Hun Sen est depuis 2015 président de la formation politique au pouvoir au Cambodge, le Parti du peuple cambodgien. / Pring Samrang / REUTERS

A 65 ans, le premier ministre cambodgien, Hun Sen, est une star des réseaux sociaux. A la tête depuis trente-trois ans d’un pays de 15 millions d’habitants, il est l’un des hommes politiques les plus « likés » du monde, avec plus de 9 millions de « j’aime » sur sa page Facebook, ouverte en septembre 2015. A titre comparatif, il est certes loin derrière l’ancien président des Etats-Unis Barack Obama (55 millions de « like »), mais bien devant le chef d’Etat français Emmanuel Macron, qui n’engrange « que » 2 millions de pouces levés.

Une popularité que l’ancien chef de l’opposition cambodgienne Sam Rainsy actuellement en exil – doté pour sa part de 4 millions et demi de « likes » – juge factice. Ce dernier a déposé jeudi 8 février un recours en justice devant un tribunal fédéral de San Francisco contre Facebook, rapport l’Agence France-Presse (AFP). Objectif : obliger le réseau social à produire des informations sur le compte de Hun Sen. Il entend ainsi démontrer que l’inamovible homme fort du Cambodge aurait acheté des millions de mentions « j’aime » pour ses publications, via des « fermes à clics », entreprises qui rémunèrent des internautes pour « aimer » des pages – pour asseoir son autorité en vue des élections législatives de juillet 2018.

Un combat politique

« Ces dernières années, la plate-forme Facebook a été détournée et manipulée par le dictateur tyrannique du Cambodge, avec l’intention de conserver le pouvoir à tout prix », a déclaré dans un communiqué l’avocat de Sam Rainsy. Il a ajouté que cette « requête soulève des questions fondamentales sur la façon dont Facebook devrait appréhender les personnes qui enfreignent les droits de l’homme pour manipuler des élections ».

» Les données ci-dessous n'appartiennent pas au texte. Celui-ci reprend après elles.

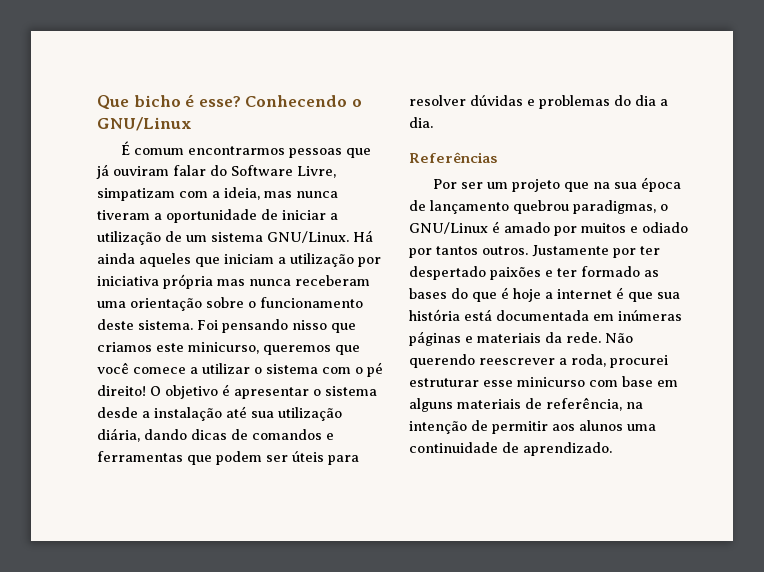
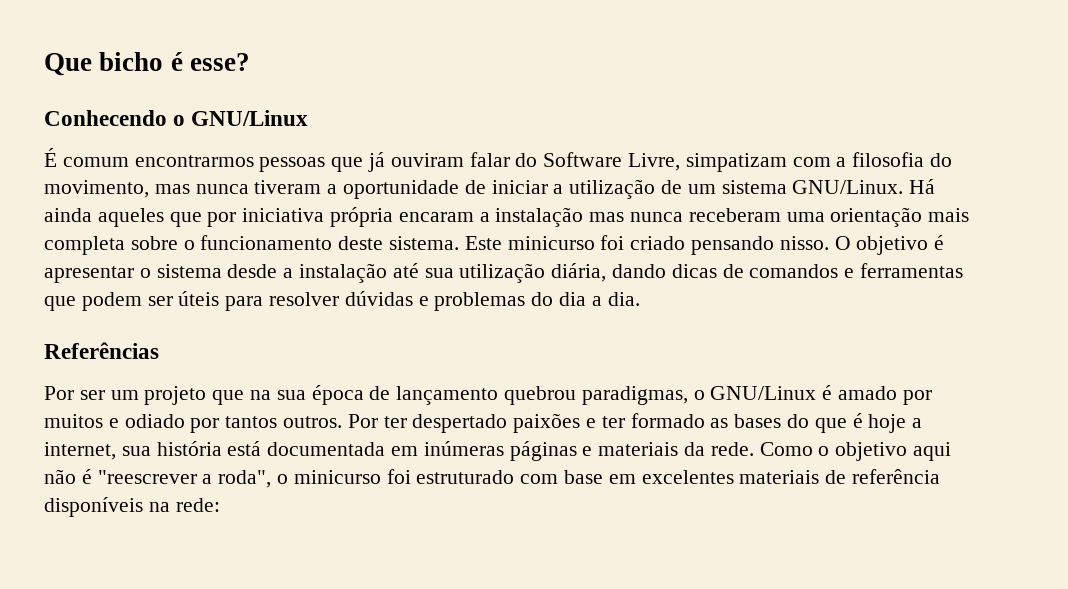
(241, 101) none -> (250, 62) //
[224,187,260,200] ideia, -> [852,152,953,167] [44,180,149,198] filosofia do movimento,
[224,253,381,267] [97,274,213,289] iniciam a utilização por iniciativa própria -> [207,207,584,227] por iniciativa própria encaram a instalação
(202, 304) none -> [928,208,970,222] [44,236,125,255] mais completa
[197,319,356,333] [97,342,360,355] [97,362,383,377] [97,385,146,396] Foi pensando nisso que criamos este minicurso, queremos que você comece a utilizar o sistema com o pé direito! -> [464,235,829,255] Este minicurso foi criado pensando nisso.
[532,245,636,258] Justamente por -> [347,414,378,428] Por
[557,287,653,302] internet é que -> [44,442,116,460] internet,
[605,333,633,343] [409,354,668,368] [409,377,585,387] Não querendo reescrever a roda, procurei estruturar esse minicurso -> [759,442,952,461] [44,469,515,488] Como o objetivo aqui não é "reescrever a roda", o minicurso foi estruturado
[409,398,453,412] alguns -> [641,470,734,484] excelentes
[546,397,643,411] [409,420,656,434] [409,442,612,456] referência, na intenção de permitir aos alunos uma continuidade de aprendizado. -> [852,469,941,484] [44,497,220,517] referência disponíveis na rede:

Un porte-parole de Facebook a refusé de s’exprimer sur ce recours. Il a précisé à l’AFP que le réseau social traitait avec beaucoup de sérieux les faux comptes et les activités non authentiques. En 2016, une analyse de l’entreprise SocialBakers, spécialisée dans les outils de mesure d’engagement sur les réseaux sociaux, révélait que la majorité des « j’aime » sur la page Facebook de Hun Sen émanait d’Inde, des Philippines ou même du Brésil. Cette même année, le porte-parole du parti au pouvoir démentait déjà : « Si nous avons de l’argent, nous construisons des routes, des ponts et des hôpitaux. Nous ne dépenserions pas de l’argent pour l’achat de “likes” sur Facebook. »

Au Cambodge, la plate-forme de Mark Zuckerberg est devenue un outil de communication primordial pour le pouvoir, notamment pour essayer de toucher la jeunesse. Celui que ses opposants surnomment « le premier ministre de Facebook » y met quotidiennement en scène sa vie professionnelle ou privée.

L’autoritaire premier ministre ne souffre plus d’aucune opposition politique depuis la dissolution en novembre de la principale formation d’opposition, le Parti du sauvetage national du Cambodge (CNRP), que dirigeait Sam Rainsy. Vivant en exil en France, ce dernier est quant à lui visé par des poursuites pénales au Cambodge. Il est accusé de diffamation pour avoir mis en doute la légitimité de ces fameuses mentions « j’aime » sur le compte de Hun Sen.